Work to be completed:
Among the lines below, count those with "time". Give the total alone.

Supplied entries:
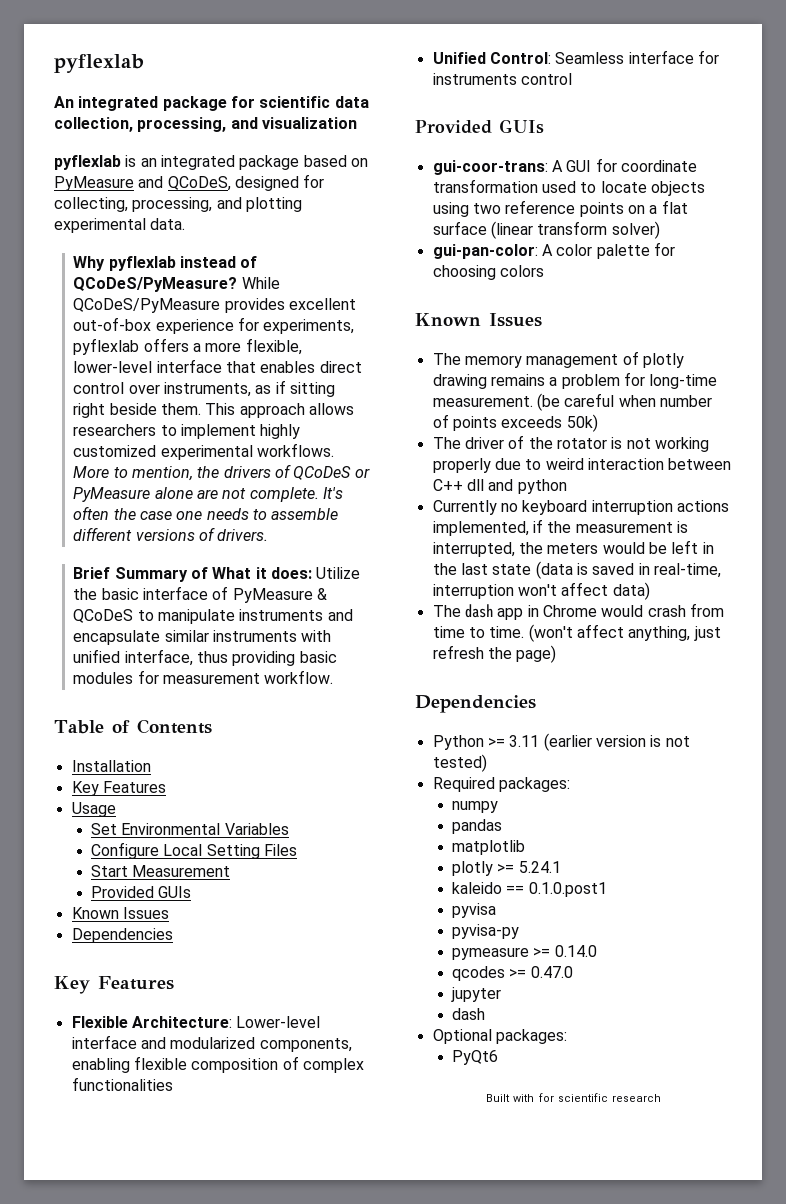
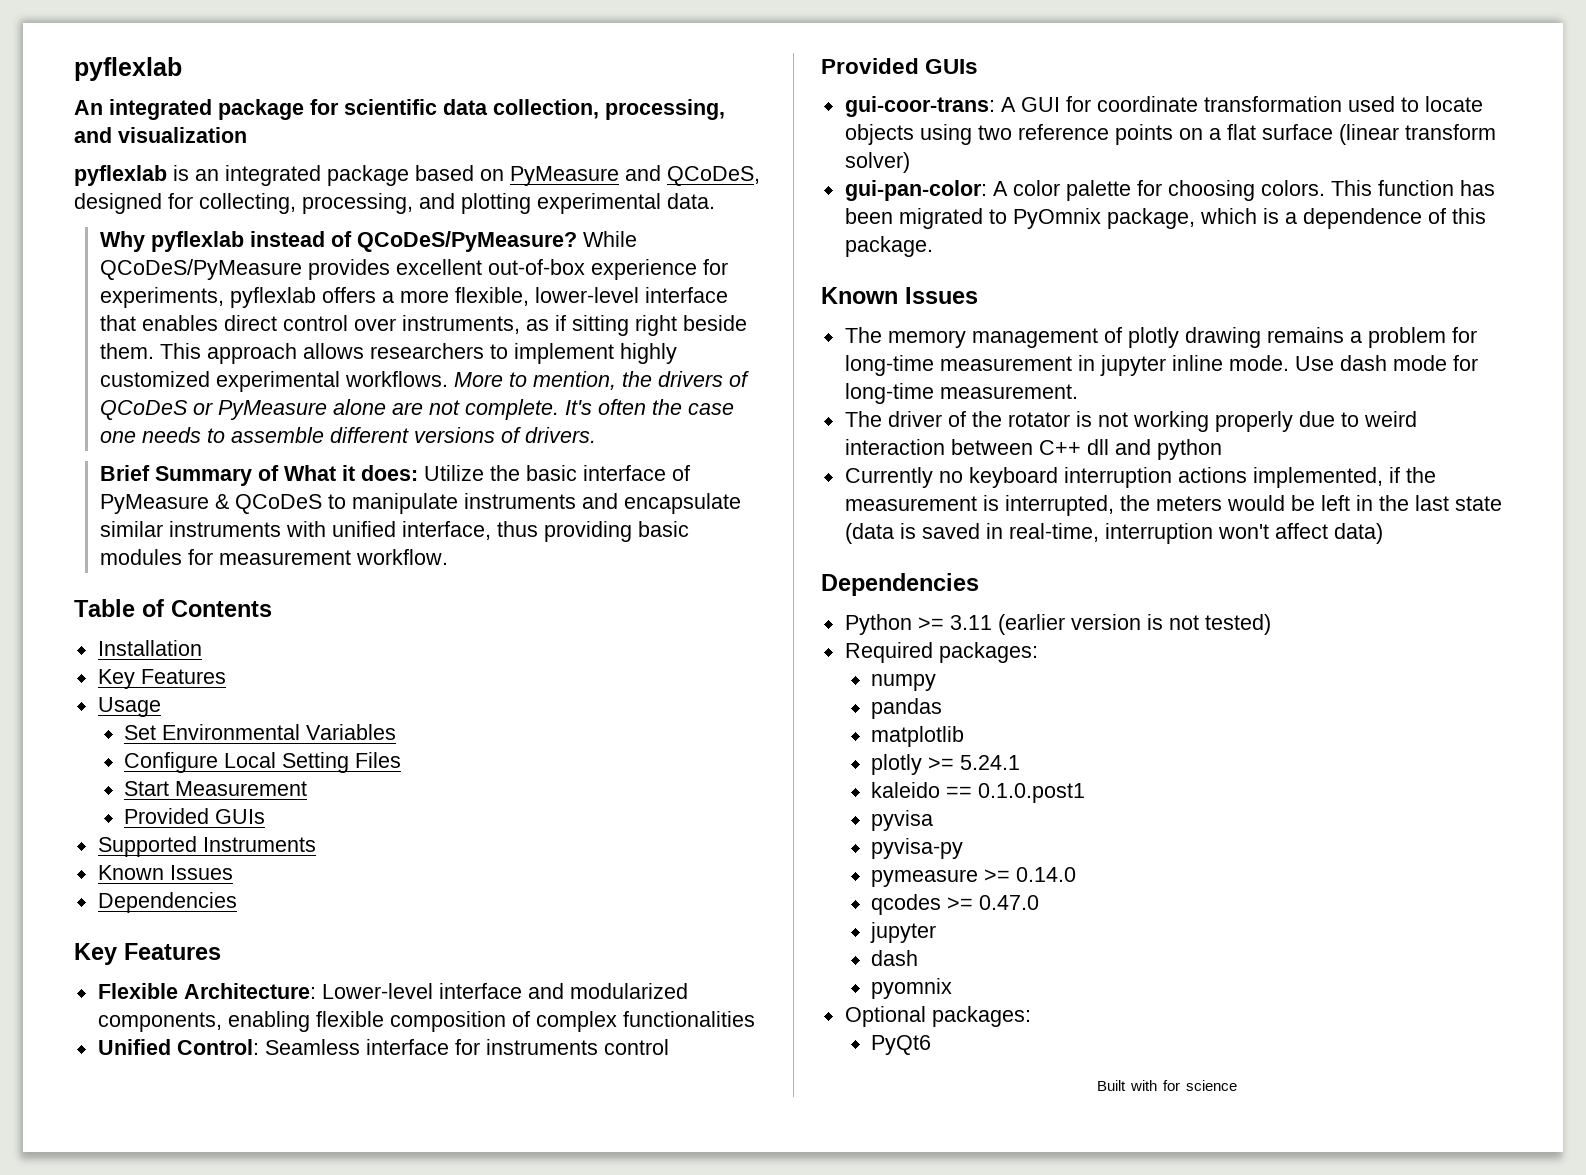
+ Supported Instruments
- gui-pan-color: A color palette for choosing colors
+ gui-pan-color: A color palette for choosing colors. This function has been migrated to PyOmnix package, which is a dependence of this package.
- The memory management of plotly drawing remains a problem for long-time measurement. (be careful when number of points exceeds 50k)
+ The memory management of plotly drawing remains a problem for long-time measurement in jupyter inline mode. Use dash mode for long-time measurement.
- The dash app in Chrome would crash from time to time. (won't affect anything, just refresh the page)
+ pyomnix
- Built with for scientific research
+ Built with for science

Result below:
3